Excerpted records section start
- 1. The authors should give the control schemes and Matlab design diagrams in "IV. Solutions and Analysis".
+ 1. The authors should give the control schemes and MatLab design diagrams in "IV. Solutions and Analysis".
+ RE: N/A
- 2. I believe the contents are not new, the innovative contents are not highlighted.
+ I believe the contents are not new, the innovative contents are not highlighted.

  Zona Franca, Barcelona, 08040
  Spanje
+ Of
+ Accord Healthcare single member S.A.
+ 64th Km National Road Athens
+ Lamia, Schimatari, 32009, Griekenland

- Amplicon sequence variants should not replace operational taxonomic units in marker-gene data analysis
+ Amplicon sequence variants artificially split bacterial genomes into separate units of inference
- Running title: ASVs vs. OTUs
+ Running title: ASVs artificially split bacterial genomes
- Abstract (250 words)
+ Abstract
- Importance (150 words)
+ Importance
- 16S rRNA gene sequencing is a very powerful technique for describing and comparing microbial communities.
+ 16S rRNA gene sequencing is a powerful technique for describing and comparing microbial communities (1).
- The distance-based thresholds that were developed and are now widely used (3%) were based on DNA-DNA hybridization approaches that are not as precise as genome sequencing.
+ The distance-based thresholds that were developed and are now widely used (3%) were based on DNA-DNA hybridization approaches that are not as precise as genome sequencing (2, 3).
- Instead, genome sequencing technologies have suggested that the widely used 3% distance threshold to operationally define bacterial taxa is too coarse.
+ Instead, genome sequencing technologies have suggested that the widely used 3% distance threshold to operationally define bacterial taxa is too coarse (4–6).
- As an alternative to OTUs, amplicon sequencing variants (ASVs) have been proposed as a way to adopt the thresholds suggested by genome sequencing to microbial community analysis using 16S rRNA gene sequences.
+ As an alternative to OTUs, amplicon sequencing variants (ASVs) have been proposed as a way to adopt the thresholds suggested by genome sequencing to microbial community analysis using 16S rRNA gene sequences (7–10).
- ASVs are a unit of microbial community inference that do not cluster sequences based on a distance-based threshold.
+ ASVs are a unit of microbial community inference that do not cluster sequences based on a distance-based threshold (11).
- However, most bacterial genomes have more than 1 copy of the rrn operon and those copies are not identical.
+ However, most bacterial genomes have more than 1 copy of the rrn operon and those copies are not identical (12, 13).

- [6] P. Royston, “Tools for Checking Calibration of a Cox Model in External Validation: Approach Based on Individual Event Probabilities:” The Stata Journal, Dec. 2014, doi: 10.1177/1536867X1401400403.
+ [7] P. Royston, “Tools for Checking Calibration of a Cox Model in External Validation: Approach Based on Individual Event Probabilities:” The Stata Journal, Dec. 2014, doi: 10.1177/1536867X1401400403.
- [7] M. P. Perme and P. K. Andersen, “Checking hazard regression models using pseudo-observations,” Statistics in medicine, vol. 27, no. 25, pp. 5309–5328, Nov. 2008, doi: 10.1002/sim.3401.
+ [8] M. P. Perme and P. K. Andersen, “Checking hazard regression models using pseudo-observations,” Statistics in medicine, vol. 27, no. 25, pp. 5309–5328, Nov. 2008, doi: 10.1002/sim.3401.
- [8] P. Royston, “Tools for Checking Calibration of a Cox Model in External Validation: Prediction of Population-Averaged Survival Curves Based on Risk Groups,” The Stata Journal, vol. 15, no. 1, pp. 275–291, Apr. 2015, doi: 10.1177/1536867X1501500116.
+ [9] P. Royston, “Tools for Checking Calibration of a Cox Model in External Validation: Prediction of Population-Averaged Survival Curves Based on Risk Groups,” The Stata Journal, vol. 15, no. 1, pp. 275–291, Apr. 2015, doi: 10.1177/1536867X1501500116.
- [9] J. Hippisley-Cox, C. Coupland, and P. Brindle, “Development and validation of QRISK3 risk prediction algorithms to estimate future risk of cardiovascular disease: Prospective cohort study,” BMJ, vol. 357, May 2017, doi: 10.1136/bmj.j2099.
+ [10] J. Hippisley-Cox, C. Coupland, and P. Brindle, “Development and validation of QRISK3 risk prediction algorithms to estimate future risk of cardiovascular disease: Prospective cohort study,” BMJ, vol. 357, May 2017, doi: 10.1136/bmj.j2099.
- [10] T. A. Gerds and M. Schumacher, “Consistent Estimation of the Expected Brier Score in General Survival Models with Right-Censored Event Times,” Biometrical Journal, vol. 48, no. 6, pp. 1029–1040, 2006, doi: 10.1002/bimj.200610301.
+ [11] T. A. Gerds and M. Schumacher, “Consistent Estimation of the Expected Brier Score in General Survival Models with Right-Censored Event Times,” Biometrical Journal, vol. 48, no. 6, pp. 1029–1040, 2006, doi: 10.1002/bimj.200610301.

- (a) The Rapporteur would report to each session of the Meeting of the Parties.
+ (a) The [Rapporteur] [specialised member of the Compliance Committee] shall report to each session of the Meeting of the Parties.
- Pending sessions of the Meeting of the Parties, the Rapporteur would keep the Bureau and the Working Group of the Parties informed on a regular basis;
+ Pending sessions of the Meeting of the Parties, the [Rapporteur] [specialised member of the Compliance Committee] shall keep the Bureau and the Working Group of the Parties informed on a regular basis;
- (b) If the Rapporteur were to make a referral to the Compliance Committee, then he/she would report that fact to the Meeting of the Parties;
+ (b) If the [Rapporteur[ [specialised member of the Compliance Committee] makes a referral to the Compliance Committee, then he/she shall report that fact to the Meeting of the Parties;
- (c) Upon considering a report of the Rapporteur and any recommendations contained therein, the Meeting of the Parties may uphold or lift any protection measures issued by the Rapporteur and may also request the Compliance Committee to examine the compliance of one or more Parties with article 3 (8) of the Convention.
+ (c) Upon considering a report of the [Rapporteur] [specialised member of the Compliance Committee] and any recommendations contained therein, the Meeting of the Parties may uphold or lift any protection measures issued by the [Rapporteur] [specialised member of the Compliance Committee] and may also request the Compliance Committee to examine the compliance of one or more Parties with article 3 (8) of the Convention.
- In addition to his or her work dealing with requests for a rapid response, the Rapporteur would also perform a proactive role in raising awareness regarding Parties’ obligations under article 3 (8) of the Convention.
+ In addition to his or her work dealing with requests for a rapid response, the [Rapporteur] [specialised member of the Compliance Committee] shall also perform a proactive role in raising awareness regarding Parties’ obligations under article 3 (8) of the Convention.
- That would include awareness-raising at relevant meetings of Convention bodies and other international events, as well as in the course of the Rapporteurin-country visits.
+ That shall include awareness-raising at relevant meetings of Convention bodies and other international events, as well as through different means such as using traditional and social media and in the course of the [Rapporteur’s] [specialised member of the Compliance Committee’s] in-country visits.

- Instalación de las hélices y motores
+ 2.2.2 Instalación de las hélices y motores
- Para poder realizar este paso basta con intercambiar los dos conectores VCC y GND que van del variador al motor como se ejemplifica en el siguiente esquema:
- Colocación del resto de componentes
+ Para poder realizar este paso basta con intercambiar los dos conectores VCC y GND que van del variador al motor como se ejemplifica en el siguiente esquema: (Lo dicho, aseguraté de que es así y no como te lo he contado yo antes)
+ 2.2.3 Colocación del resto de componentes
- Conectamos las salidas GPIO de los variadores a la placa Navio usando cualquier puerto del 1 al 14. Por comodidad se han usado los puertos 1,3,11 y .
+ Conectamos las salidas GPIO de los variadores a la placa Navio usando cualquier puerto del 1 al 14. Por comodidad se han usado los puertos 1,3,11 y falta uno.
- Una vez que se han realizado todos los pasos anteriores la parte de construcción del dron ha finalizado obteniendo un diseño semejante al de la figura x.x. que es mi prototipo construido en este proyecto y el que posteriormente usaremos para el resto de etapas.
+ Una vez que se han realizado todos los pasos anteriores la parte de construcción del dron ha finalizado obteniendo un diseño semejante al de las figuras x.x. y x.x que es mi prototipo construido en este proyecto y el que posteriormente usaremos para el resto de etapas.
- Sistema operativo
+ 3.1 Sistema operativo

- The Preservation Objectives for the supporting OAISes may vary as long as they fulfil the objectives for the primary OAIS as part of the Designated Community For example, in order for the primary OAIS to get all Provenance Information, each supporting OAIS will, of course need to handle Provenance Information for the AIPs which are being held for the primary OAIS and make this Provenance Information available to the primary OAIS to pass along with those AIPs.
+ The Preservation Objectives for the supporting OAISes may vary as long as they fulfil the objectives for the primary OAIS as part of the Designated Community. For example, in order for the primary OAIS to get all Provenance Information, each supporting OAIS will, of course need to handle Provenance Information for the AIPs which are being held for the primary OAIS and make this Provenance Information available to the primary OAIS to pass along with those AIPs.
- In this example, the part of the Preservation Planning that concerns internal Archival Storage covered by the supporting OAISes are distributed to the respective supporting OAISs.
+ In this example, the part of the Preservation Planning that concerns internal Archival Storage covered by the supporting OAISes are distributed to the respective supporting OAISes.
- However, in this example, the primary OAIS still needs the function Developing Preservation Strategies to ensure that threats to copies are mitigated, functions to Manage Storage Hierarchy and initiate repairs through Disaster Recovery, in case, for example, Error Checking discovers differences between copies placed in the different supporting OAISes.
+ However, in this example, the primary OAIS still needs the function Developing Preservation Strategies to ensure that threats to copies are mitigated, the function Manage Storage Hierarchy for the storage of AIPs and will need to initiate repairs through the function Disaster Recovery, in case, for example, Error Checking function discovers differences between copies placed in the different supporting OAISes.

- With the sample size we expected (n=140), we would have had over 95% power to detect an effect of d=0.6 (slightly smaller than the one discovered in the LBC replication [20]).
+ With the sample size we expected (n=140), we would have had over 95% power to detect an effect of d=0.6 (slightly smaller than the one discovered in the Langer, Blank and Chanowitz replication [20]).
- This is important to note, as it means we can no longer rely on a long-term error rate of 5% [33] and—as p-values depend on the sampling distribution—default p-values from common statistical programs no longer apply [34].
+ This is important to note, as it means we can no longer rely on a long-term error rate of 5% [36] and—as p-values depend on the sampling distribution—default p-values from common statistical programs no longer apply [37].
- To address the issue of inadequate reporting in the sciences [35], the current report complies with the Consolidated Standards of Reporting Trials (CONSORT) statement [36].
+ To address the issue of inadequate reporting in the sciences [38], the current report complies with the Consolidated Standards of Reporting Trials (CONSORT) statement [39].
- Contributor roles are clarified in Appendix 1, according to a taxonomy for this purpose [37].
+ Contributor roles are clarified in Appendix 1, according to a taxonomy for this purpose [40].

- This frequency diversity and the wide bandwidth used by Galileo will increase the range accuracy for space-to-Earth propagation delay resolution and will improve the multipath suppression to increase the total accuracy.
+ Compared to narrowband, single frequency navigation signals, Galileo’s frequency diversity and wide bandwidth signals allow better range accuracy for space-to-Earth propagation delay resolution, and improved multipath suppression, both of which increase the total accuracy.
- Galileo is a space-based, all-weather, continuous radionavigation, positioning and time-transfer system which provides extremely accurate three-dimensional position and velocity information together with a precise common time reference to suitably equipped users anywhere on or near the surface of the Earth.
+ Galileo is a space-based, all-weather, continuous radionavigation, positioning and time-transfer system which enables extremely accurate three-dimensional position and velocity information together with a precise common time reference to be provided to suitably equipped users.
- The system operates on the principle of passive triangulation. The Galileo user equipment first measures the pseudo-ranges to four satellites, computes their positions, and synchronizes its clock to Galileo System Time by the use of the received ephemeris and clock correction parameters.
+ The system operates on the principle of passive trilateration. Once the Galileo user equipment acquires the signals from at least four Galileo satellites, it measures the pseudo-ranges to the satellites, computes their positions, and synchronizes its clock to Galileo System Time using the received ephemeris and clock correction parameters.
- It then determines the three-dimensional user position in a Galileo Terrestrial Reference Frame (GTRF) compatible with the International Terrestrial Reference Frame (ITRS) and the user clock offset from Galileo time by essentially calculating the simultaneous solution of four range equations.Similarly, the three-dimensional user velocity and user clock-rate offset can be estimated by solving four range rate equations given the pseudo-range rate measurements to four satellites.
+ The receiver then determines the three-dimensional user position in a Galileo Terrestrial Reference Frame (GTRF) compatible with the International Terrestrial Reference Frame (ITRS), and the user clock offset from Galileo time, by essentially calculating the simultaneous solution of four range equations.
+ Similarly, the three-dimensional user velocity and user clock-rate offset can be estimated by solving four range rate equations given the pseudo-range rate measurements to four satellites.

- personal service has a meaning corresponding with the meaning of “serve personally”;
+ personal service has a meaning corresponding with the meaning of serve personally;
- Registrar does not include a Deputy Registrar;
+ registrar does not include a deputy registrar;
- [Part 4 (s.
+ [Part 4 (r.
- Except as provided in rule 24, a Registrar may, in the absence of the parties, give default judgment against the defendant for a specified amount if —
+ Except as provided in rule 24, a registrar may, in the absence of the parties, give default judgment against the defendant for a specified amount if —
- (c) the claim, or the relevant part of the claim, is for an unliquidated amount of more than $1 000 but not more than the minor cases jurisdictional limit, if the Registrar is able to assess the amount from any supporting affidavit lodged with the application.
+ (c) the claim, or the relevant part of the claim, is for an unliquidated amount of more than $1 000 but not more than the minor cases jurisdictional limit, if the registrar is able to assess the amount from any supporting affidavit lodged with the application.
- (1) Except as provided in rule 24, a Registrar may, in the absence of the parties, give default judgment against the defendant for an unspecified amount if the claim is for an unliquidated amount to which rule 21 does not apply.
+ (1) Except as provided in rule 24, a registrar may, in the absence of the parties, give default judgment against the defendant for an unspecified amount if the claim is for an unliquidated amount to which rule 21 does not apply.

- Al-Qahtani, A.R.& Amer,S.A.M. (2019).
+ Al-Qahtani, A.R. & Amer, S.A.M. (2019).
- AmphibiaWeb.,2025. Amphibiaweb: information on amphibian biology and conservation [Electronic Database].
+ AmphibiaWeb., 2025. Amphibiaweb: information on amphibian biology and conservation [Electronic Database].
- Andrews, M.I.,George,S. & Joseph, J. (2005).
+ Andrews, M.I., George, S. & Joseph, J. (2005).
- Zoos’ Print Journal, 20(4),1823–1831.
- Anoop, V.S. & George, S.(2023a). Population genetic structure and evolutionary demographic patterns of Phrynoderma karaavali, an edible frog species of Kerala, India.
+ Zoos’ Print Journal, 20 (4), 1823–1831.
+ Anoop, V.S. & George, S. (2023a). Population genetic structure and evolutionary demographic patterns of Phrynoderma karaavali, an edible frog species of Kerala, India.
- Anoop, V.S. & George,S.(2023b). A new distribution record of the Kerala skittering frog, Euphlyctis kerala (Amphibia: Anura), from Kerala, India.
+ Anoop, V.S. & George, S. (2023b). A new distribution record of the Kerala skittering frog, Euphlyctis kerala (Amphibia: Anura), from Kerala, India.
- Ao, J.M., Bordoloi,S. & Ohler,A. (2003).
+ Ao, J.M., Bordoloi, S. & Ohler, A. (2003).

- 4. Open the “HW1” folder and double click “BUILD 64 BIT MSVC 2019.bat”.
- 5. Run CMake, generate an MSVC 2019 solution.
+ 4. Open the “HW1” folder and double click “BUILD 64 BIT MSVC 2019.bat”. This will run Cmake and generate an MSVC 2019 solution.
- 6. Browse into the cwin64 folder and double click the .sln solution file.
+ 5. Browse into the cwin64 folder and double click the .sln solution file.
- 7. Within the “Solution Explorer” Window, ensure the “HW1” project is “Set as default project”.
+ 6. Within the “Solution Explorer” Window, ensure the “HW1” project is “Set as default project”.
Excerpted records section end
> Your task: Only one stretch of the data above is needed. Restate it word for word, from the line containing "this purpose [40]." through the line containing "suitably equipped users.", both ends included.

> Your solution:
+ Contributor roles are clarified in Appendix 1, according to a taxonomy for this purpose [40].

- This frequency diversity and the wide bandwidth used by Galileo will increase the range accuracy for space-to-Earth propagation delay resolution and will improve the multipath suppression to increase the total accuracy.
+ Compared to narrowband, single frequency navigation signals, Galileo’s frequency diversity and wide bandwidth signals allow better range accuracy for space-to-Earth propagation delay resolution, and improved multipath suppression, both of which increase the total accuracy.
- Galileo is a space-based, all-weather, continuous radionavigation, positioning and time-transfer system which provides extremely accurate three-dimensional position and velocity information together with a precise common time reference to suitably equipped users anywhere on or near the surface of the Earth.
+ Galileo is a space-based, all-weather, continuous radionavigation, positioning and time-transfer system which enables extremely accurate three-dimensional position and velocity information together with a precise common time reference to be provided to suitably equipped users.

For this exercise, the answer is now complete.